Literature Game

Okay, the way this works is that you write a passage that parodies the style of a writer or work of literature. What you write should be original to you, NOT a copy from the original work. We want to recognize the style (through parody), not the content.

Make your best guess, and then you can post one. But all submissions remain open until the author declares who got it right.

Okay, here’s the first one.


Salena bent full backwards, draping herself across Crocker’s ebony desk. “I give myself to you,” she declared, “not because of some intrinsic value that I discern in you. Rather, it is my own pleasure that I seek to fulfill.”

Crocker gripped her legs and pushed them forcefully apart. “Be quiet, woman!” he said in a voice that was deliberate and masculine. “I choose to have my way with you, not because I think it might surcease or statisfy whatever longings you may possess, but because I seek to mitigate the primal fire that burns within me — the fire that is man.”

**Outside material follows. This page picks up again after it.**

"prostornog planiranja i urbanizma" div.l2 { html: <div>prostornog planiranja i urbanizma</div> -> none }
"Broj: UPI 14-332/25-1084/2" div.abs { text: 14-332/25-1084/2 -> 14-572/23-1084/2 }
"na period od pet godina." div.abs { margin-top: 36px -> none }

Salena swept away the items on the desk all around her, sending them crashing to the floor, desperately clutching Crocker’s head as he nibbled hungrily between her breasts. “Oh, I do not love you! But if I were to love you, it would not be the kind of empty, charitable love that recognizes within you any quality that might merit my admiration, which I reserve unto myself, but rather the kind of love that one animal has for another, knowing that its only chance for survival is to form a bond with another, a bond not based on weakness, but upon strength.”

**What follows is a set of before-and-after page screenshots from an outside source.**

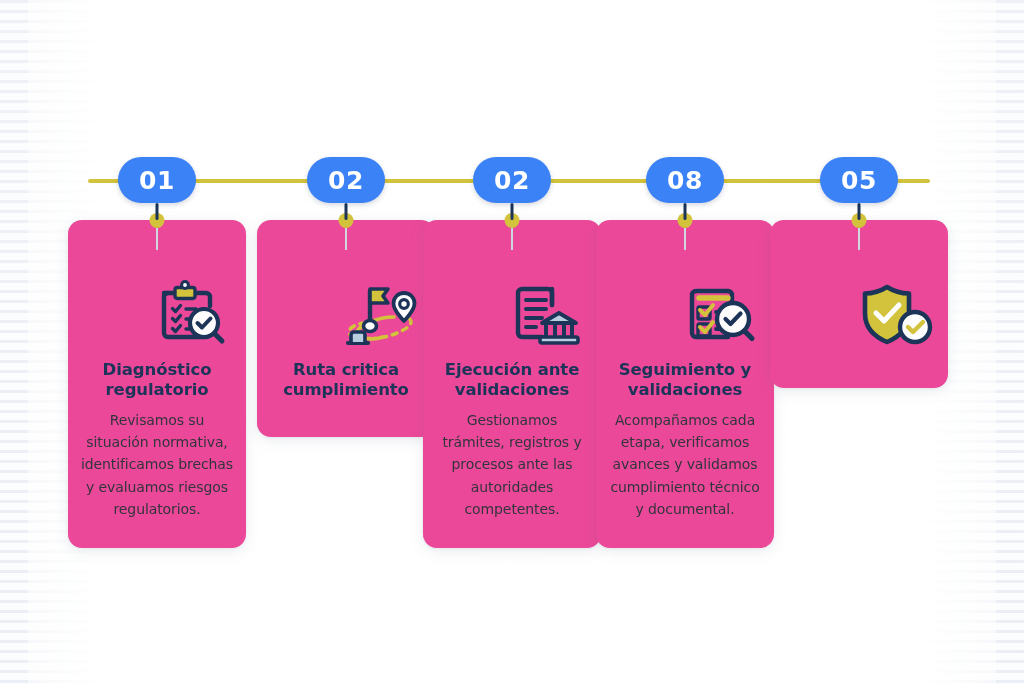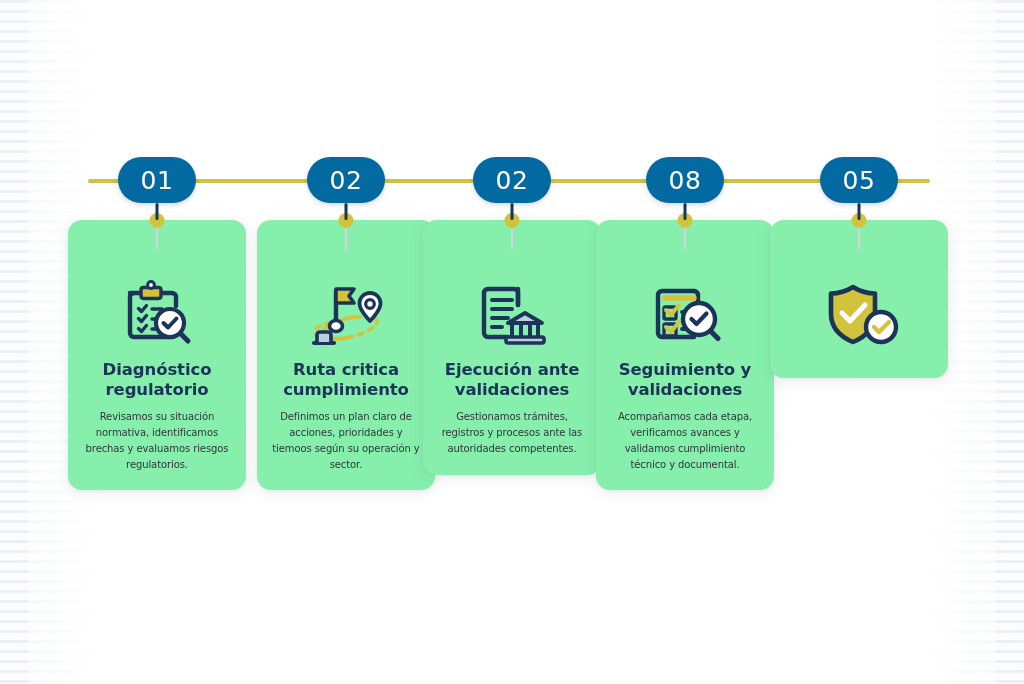"01" .badge { background: #0369a1 -> #3b82f6; font-weight: normal -> bold }
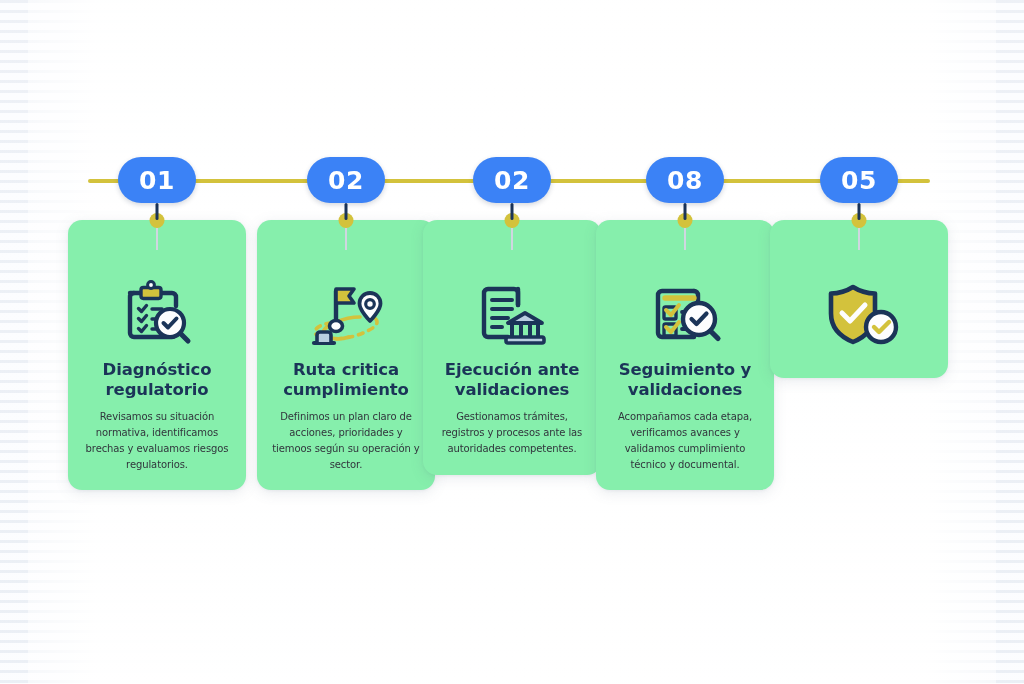"Diagnóstico regulatorio" .card { align-items: center -> flex-end; background: #86efac -> #ec4899; padding: 58px 12px 18px 12px -> 58px 12px 28px 12px }
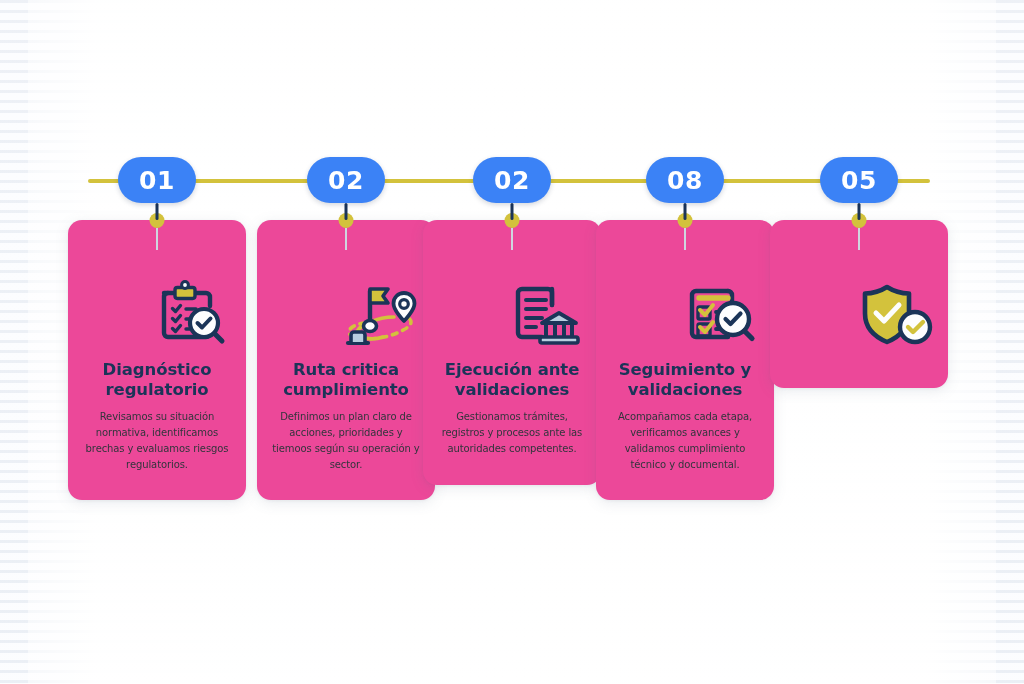"Revisamos su situación normativa," .card-body { font-size: 10px -> 14px }
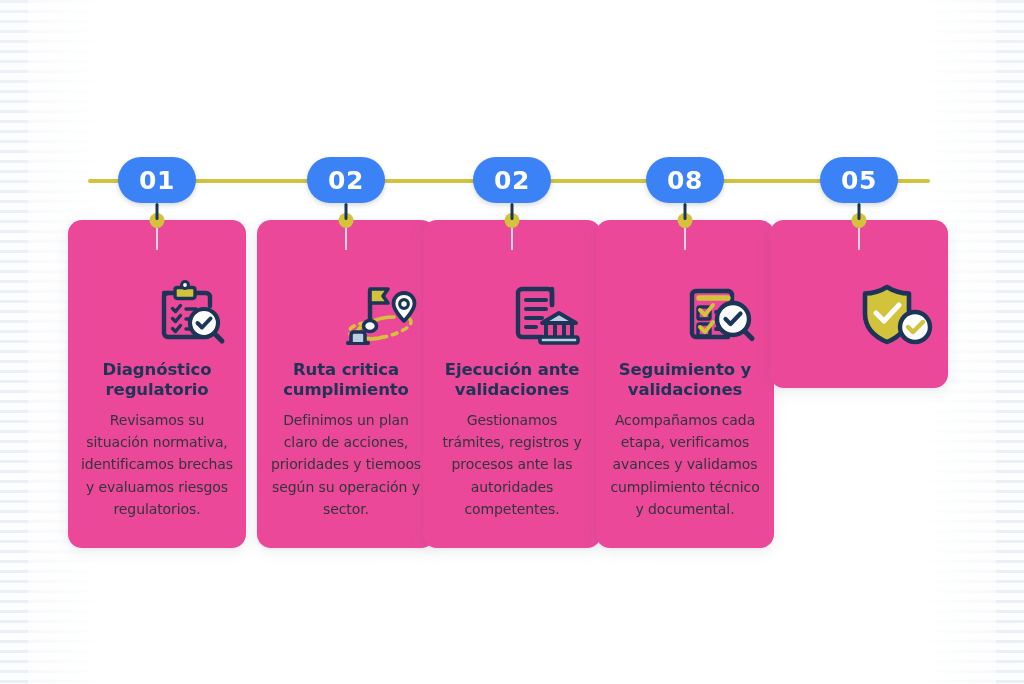"Definimos un plan claro de" div.card-body { html: <div>Definimos un plan claro de acciones, prioridades y tiemoos según su operación y sector.</div> -> none }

Cradling her hips and heaving his massive body against hers in long, deliberate, rhythmic, quiescent pulses, Crocker gasped “I love not you, but myself. For I am man, the paragon of earth’s creatures, given the means, not by God but by nature, to please a woman in the manner that she ought to be pleased. I care not for your love, and would refuse it were you to offer it to me. I seek from you nothing more than the completion of my own desire. Man does not exist for the purpose of making women whole, but for the purpose of making them swoon to his wishes.”

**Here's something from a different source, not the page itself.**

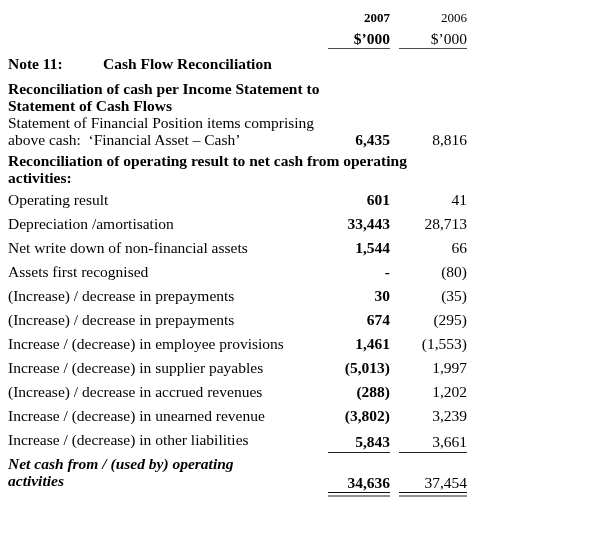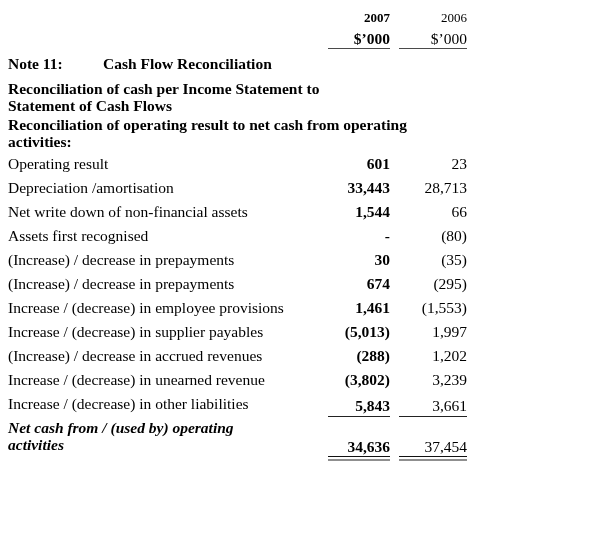"Statement of Financial Position items" tr.data { html: none -> <tr> <td> <span>Statement of Financial Position items comprising</span> <span>above cash: ‘Financial Asset – Cash’</span> </td> <td>6,435</td> <td></td> <td>8,816</td> <td></td> </tr> }
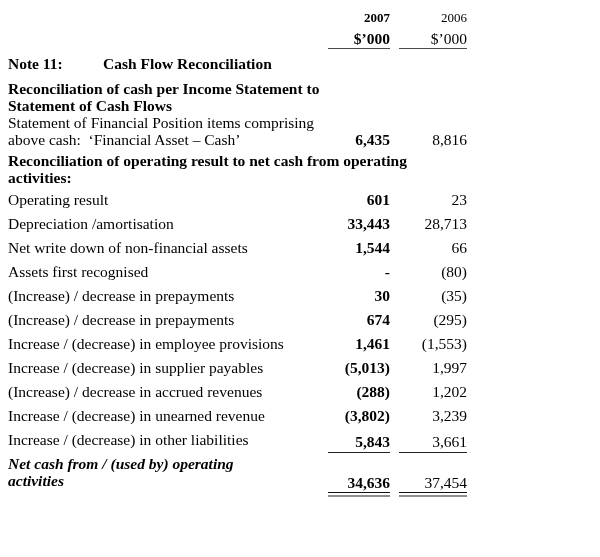"23" td.v2 { text: 23 -> 41 }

The crushing blows of his invasive undulations drove Selena into a state of madness, a state of unmitigated pain and pleasure, in which she wallowed until the mighty power of her pent-up ebullition burst forth and consumed her. She screamed out loudly between her clenched teeth, “This is the end for which I have used you as a means! This orgasm is not a gift from you, but rather something I have given to myself! I take it from you! Despite whatever motive might have been behind your actions, I recognize nothing about you that might benefit me, other than this!”

The deep and violent rumblings from Crocker’s own loins erupted in a swell of electrical surges that raced through his contracted muscles. “I AM MAN!” he growled, “the noblest of all the creatures and the crowning achievement of evolution! This is my reward for suffering through my association with you! Were it not for this moment, you would have been a waste upon this earth!”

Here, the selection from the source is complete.